Solved: Re: How to write a script for Wilcoxon rank-sum test for thousands features - Page 2

Windermere · Nov 6, 2018 04:49 PM

Hi all experts, I am an user of JMP. I am writing to learn how to write a script to caculate Wilcoxon rank-sum test results for thousands of features. The tables of grouping and features(from feature_1 to feature_n) are attached as the figure above. Here is what I am going to do:

1) Wilcoson rank-sum test for "Treatment A vs. No treatment" for feature_1 to feature_2000. I understand I need to use "fit Y by X" funtion. The X should be the grouping (Treatment); and the Y should be the value corresponding to feature_1, 2....n.

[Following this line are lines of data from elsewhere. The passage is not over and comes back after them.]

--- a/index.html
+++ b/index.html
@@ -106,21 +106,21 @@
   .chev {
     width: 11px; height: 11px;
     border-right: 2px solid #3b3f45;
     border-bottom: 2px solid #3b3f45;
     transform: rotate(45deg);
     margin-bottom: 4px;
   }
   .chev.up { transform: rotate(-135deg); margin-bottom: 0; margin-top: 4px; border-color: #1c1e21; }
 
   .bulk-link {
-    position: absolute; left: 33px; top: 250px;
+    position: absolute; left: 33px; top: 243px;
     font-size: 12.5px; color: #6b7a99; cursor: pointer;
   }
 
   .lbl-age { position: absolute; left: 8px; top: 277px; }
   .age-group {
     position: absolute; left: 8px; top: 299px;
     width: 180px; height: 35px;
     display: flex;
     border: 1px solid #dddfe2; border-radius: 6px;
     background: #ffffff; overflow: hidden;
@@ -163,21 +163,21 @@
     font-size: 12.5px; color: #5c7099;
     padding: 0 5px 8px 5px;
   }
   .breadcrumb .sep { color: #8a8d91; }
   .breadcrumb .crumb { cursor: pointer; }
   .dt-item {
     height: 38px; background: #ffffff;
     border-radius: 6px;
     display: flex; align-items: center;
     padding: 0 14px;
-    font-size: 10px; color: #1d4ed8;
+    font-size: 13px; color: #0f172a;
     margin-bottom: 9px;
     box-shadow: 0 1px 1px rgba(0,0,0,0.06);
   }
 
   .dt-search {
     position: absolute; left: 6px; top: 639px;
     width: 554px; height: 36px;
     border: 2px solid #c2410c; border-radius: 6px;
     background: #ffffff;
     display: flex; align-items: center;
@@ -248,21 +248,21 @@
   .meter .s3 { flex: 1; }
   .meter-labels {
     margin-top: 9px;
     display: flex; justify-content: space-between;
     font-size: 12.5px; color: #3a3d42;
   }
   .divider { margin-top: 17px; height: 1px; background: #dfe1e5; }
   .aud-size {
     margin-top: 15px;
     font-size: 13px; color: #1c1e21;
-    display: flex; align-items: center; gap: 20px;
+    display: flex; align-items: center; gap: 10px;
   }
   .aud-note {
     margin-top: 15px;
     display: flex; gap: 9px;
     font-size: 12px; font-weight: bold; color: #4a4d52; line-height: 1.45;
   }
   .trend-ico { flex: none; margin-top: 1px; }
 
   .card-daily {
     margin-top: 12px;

2) I understand how to it mannully. The code for each feature is kinda like this:

Fit Group(
Oneway( Y( :Feature_1 ), X( :Treatment ), Wilcoxon Test( 1 ) ),

However, I don't know how to write a script to let it pick up the column items only have "No treatment" and "Treatment A"; and how to make it run as a loop to finish feature 1 and then feature 2 and till feature 2000.

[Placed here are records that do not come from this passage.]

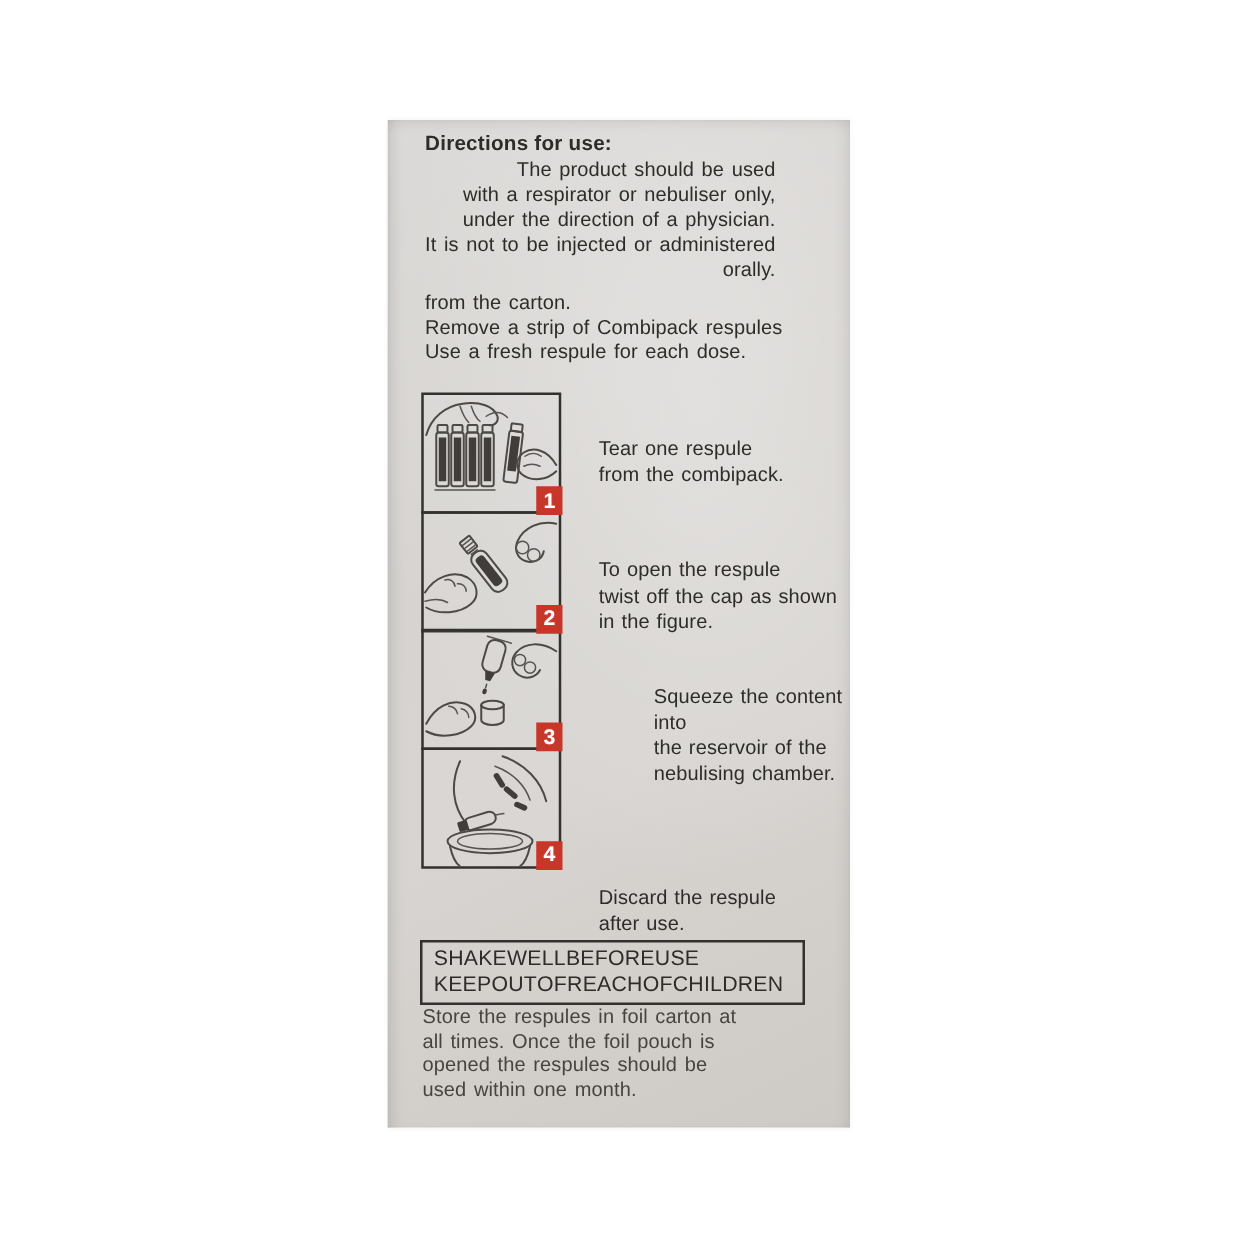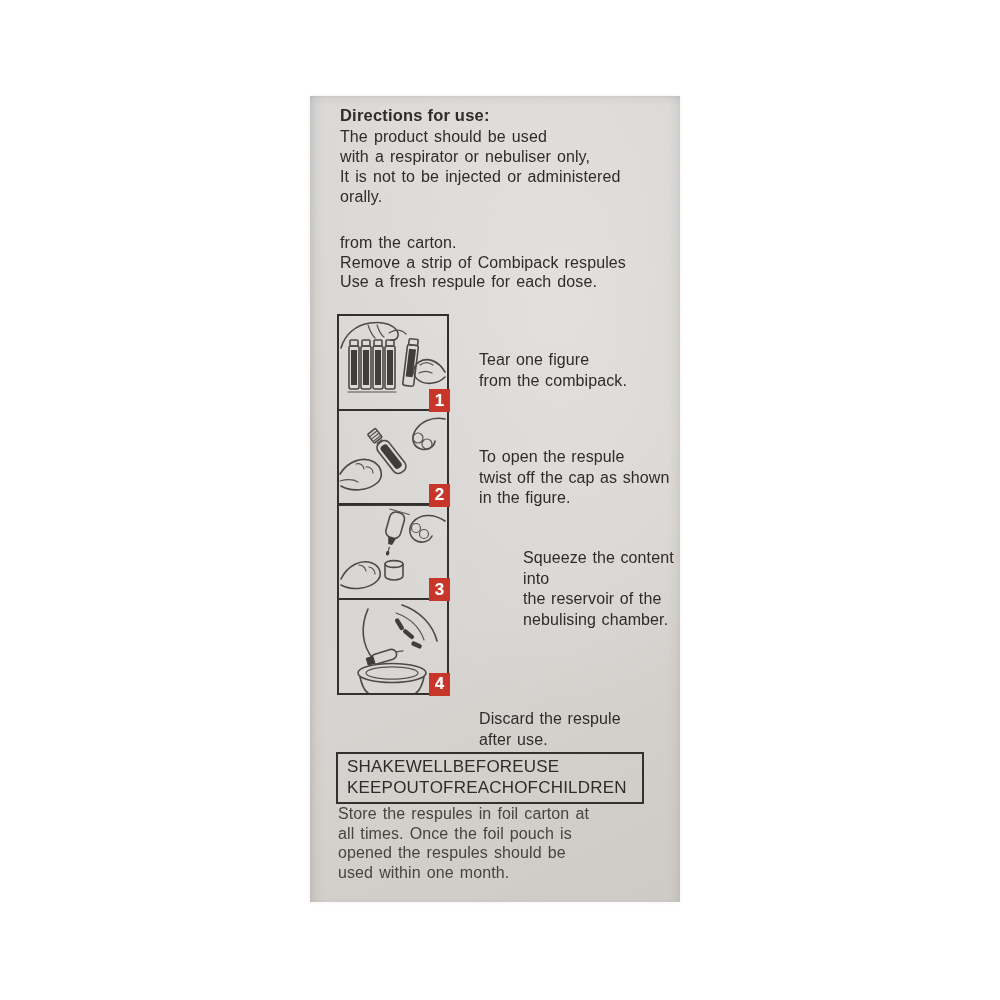--- a/index.html
+++ b/index.html
@@ -28,21 +28,21 @@
       0 0 5px rgba(0,0,0,0.06);
     color: #2e2c29;
   }
 
   .title {
     position: absolute; left: 30px; top: 10px;
     font-size: 16.5px; font-weight: bold; letter-spacing: 0.2px;
   }
   .intro {
     position: absolute; left: 30px; top: 31px;
-    font-size: 16px; line-height: 20px; letter-spacing: 0.1px; word-spacing: 1.5px;
+    font-size: 16px; line-height: 20px; letter-spacing: 0.1px; word-spacing: 1.5px; text-align: right;
   }
   .para2 {
     position: absolute; left: 30px; top: 137px;
     font-size: 16px; line-height: 19.5px; letter-spacing: 0.1px; word-spacing: 1.5px;
   }
 
   
   .steps { position: absolute; left: 27px; top: 218px; width: 118px; }
   .step-box {
     position: relative;
@@ -103,20 +103,21 @@
 <body>
 
 <div class="stage">
   <div class="label">
 
     <div class="title">Directions for use:</div>
 
     <div class="intro">
       <span class="line">The product should be used</span>
       <span class="line">with a respirator or nebuliser only,</span>
+      <span class="line">under the direction of a physician.</span>
       <span class="line">It is not to be injected or administered</span>
       <span class="line">orally.</span>
     </div>
 
     <div class="para2">
       <span class="line">from the carton.</span>
       <span class="line">Remove a strip of Combipack respules</span>
       <span class="line">Use a fresh respule for each dose.</span>
     </div>
 
@@ -228,21 +229,21 @@
           <ellipse class="ink-thin" cx="53" cy="73" rx="26" ry="6.2"></ellipse>
           <path class="ink" d="M21,77 C23,86 26,91 29,93"></path>
           <path class="ink" d="M85,77 C83,86 80,91 77,93"></path>
         </svg>
         <div class="badge">4</div>
       </div>
 
     </div>
 
     <div class="caption cap1">
-      <span class="line">Tear one figure</span>
+      <span class="line">Tear one respule</span>
       <span class="line">from the combipack.</span>
     </div>
 
     <div class="caption cap2">
       <span class="line">To open the respule</span>
       <span class="line">twist off the cap as shown</span>
       <span class="line">in the figure.</span>
     </div>
 
     <div class="caption cap3">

I have tried my best to read the scripting guid. However, I can only catch the basic concept and don't really can make it solved. I will be really grateful if anyone here can at least give a hand here.

Thank you so much..

Best,

Windermere

txnelson · Nov 14, 2018 11:53 AM

Here is an example of doing what you want. I am using a sample data table that has a lot of continuous variables. I change the name of one of the continuous columns to "Feature_1" to mimic the name of the column you are targeting on. I then delete all continuous columns from the colList that appear before the "Feature_1" column and then run the analysis on all fo the remaining columns.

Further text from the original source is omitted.